### Dataset extract
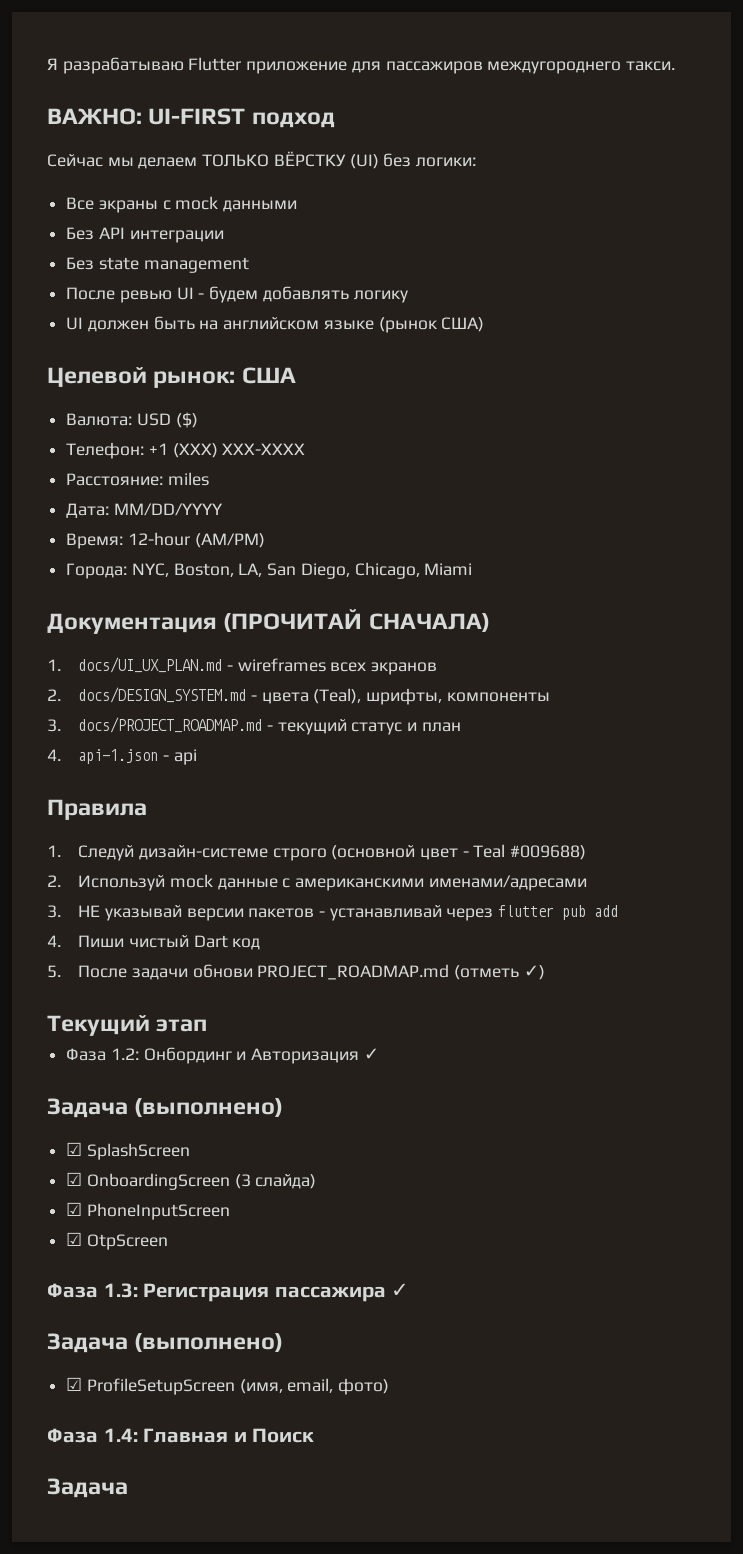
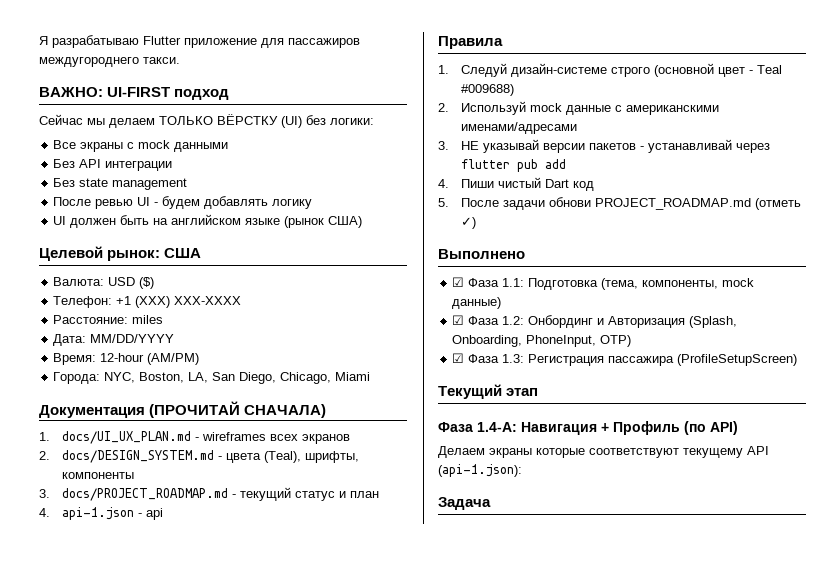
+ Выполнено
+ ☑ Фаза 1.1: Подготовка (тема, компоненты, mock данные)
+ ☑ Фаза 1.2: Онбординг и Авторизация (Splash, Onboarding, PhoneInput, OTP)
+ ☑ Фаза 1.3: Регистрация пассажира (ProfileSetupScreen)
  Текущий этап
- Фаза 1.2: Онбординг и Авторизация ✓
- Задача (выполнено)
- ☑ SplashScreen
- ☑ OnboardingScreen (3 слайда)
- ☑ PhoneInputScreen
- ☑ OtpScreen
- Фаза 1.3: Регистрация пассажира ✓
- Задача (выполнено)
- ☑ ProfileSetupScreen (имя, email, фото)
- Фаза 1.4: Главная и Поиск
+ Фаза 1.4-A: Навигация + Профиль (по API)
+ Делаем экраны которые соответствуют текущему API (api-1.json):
######
- [Brief]:
Gather every line from the entries above where the word "пассажира" appears, and copy them.

- [Finished exercise]:
+ ☑ Фаза 1.3: Регистрация пассажира (ProfileSetupScreen)
- Фаза 1.3: Регистрация пассажира ✓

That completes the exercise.